[Start of Attachment]
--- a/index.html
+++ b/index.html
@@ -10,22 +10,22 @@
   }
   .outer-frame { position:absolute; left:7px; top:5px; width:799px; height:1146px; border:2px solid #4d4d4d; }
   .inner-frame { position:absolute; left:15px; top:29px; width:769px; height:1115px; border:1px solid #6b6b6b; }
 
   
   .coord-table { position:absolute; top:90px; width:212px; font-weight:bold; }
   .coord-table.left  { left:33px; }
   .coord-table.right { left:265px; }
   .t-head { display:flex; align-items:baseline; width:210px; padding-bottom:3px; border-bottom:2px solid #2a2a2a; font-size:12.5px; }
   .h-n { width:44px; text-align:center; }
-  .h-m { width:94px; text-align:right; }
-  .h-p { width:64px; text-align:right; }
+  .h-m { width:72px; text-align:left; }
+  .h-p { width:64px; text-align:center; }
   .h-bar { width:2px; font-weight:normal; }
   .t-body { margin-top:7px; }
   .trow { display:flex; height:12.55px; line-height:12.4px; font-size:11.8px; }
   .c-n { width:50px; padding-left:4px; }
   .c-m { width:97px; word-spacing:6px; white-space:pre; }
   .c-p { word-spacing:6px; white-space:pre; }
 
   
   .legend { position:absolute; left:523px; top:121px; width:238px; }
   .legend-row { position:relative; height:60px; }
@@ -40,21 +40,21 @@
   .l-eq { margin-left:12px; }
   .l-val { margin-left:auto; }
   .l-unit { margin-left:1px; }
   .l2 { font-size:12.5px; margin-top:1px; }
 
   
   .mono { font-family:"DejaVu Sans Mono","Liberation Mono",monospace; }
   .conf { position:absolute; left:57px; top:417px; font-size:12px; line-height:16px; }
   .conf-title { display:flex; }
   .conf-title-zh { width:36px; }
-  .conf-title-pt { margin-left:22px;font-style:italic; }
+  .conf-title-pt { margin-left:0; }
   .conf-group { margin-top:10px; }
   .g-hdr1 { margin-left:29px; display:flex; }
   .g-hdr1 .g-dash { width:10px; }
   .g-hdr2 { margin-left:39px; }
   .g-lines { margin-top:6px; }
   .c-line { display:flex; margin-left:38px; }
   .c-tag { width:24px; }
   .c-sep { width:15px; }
[End of Attachment]
[Start of Attachment]
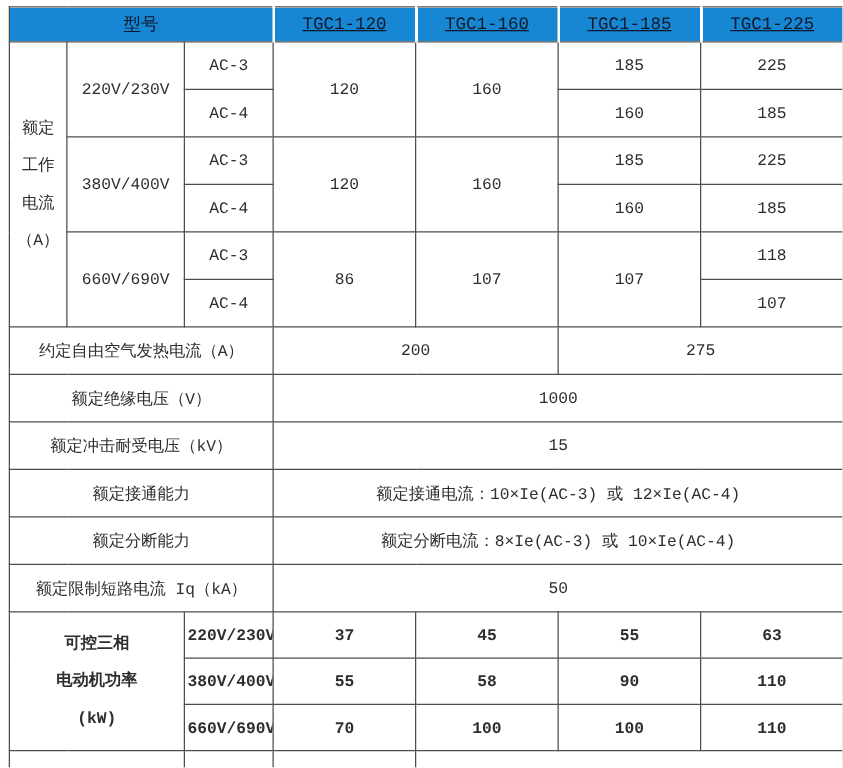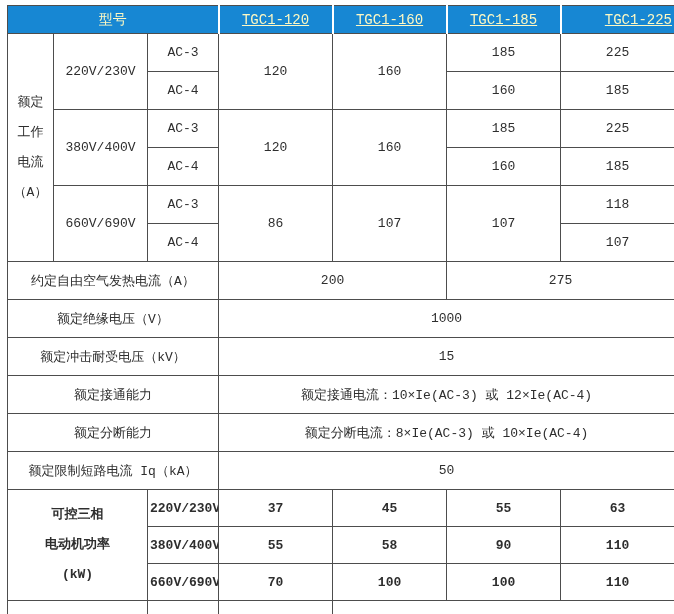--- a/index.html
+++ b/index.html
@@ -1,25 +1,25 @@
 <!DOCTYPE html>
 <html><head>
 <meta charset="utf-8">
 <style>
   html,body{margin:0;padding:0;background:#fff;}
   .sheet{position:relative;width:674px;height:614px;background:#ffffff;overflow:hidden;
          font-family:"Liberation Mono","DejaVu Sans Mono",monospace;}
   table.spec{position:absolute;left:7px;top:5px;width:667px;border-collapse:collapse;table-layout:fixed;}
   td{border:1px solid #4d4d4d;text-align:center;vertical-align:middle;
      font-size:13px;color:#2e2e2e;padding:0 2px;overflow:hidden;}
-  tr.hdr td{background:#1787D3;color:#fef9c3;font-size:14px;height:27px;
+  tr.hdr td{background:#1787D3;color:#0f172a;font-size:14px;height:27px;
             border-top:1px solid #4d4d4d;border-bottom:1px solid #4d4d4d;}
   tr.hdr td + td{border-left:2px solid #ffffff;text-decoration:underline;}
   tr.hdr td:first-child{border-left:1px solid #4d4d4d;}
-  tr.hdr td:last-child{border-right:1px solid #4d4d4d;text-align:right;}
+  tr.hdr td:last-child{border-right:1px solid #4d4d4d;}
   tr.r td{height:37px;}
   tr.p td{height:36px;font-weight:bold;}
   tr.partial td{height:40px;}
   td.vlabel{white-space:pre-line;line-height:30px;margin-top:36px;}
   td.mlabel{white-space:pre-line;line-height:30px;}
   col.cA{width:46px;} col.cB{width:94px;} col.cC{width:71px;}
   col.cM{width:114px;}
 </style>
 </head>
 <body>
[End of Attachment]
[Start of Attachment]
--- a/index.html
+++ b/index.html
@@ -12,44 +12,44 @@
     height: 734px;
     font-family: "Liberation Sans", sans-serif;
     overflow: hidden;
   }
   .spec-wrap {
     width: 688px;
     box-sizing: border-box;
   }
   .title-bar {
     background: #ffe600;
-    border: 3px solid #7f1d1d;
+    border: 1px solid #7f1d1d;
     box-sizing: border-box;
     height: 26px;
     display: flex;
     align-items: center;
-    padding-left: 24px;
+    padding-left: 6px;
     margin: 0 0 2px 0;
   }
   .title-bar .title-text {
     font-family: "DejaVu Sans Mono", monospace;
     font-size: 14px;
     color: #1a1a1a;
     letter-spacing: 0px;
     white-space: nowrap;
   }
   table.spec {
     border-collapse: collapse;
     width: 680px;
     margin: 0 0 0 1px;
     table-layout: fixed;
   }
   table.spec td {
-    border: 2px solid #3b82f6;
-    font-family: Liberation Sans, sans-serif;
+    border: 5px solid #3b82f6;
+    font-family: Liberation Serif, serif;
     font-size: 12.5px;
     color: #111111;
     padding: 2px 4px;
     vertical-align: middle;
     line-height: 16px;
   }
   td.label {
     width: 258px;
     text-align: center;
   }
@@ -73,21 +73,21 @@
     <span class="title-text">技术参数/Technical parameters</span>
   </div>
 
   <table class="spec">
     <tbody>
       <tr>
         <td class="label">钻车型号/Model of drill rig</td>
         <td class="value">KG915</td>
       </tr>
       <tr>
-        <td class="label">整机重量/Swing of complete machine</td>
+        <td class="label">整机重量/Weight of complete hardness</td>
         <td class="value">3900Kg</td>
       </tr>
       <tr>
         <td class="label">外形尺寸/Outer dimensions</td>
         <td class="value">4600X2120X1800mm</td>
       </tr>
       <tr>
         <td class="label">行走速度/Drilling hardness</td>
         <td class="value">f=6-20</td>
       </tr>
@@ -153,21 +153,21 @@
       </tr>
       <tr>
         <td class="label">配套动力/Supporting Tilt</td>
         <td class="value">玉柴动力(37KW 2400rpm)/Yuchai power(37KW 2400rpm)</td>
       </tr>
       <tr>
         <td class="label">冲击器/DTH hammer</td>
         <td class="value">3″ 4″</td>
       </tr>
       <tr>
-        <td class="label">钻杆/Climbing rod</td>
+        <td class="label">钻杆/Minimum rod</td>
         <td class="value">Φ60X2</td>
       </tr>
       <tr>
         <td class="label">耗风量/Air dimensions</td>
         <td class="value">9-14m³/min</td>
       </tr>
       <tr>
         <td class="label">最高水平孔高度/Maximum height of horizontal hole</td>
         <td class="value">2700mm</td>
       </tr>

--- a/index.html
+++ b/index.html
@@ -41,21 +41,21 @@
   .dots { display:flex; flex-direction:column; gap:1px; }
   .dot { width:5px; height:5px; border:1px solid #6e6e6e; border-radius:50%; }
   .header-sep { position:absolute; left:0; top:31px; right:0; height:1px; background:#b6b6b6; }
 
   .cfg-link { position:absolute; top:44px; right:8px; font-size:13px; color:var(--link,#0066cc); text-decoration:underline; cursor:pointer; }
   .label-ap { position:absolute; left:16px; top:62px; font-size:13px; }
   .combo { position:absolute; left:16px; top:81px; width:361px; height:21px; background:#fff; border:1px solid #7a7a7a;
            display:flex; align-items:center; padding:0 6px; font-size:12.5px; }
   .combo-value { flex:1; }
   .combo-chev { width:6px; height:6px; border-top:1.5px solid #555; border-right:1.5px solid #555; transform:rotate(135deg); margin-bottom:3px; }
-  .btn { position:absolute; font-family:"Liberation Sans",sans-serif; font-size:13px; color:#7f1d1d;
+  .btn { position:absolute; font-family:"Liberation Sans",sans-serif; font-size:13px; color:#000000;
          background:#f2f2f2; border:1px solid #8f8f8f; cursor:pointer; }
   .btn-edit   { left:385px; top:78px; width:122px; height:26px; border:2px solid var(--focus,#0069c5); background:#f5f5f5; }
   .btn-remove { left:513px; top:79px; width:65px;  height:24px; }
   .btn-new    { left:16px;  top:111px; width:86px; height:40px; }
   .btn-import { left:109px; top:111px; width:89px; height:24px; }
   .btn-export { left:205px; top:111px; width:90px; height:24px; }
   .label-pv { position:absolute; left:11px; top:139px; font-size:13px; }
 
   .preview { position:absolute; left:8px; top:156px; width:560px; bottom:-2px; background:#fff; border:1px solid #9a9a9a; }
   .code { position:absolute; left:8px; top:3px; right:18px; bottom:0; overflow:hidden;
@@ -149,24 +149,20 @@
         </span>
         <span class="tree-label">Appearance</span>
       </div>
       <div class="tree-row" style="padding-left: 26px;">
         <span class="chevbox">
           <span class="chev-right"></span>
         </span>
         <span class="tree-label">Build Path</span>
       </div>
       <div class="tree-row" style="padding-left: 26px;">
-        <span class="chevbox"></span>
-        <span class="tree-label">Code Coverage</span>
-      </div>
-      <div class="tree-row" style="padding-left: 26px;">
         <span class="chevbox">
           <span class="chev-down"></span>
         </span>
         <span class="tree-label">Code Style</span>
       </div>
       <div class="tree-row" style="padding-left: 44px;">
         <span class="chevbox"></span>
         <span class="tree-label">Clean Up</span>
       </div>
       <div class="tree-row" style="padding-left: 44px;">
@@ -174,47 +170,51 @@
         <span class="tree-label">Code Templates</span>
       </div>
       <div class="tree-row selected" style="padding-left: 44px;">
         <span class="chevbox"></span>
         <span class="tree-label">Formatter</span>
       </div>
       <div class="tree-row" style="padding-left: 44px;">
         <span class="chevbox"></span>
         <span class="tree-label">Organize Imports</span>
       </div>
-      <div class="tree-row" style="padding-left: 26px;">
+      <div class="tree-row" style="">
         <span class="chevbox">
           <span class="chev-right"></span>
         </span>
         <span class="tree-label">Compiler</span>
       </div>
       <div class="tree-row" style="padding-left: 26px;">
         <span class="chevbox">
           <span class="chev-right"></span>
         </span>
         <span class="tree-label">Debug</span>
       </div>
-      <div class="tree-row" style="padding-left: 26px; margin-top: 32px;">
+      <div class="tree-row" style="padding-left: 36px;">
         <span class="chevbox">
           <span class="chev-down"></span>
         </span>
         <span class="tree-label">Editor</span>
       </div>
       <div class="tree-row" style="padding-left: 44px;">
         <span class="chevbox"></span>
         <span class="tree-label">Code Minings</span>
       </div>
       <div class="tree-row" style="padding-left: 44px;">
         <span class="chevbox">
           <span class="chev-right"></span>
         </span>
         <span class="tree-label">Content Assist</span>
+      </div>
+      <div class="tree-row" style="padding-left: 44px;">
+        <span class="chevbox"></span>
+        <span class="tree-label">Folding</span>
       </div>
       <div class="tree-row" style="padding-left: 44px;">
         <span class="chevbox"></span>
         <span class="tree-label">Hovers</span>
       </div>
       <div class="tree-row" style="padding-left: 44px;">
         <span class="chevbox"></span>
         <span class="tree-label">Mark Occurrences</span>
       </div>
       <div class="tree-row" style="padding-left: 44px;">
[End of Attachment]
● EXERCISE BRIEF:
Which lines run from the one holding "background:#f2f2f2; border:1px solid" through the one holding "position:absolute; left:11px; top:139px;" in the records above? Repeat them exactly, both included, and nothing more.

● RESULT OF THE EXERCISE:
          background:#f2f2f2; border:1px solid #8f8f8f; cursor:pointer; }
   .btn-edit   { left:385px; top:78px; width:122px; height:26px; border:2px solid var(--focus,#0069c5); background:#f5f5f5; }
   .btn-remove { left:513px; top:79px; width:65px;  height:24px; }
   .btn-new    { left:16px;  top:111px; width:86px; height:40px; }
   .btn-import { left:109px; top:111px; width:89px; height:24px; }
   .btn-export { left:205px; top:111px; width:90px; height:24px; }
   .label-pv { position:absolute; left:11px; top:139px; font-size:13px; }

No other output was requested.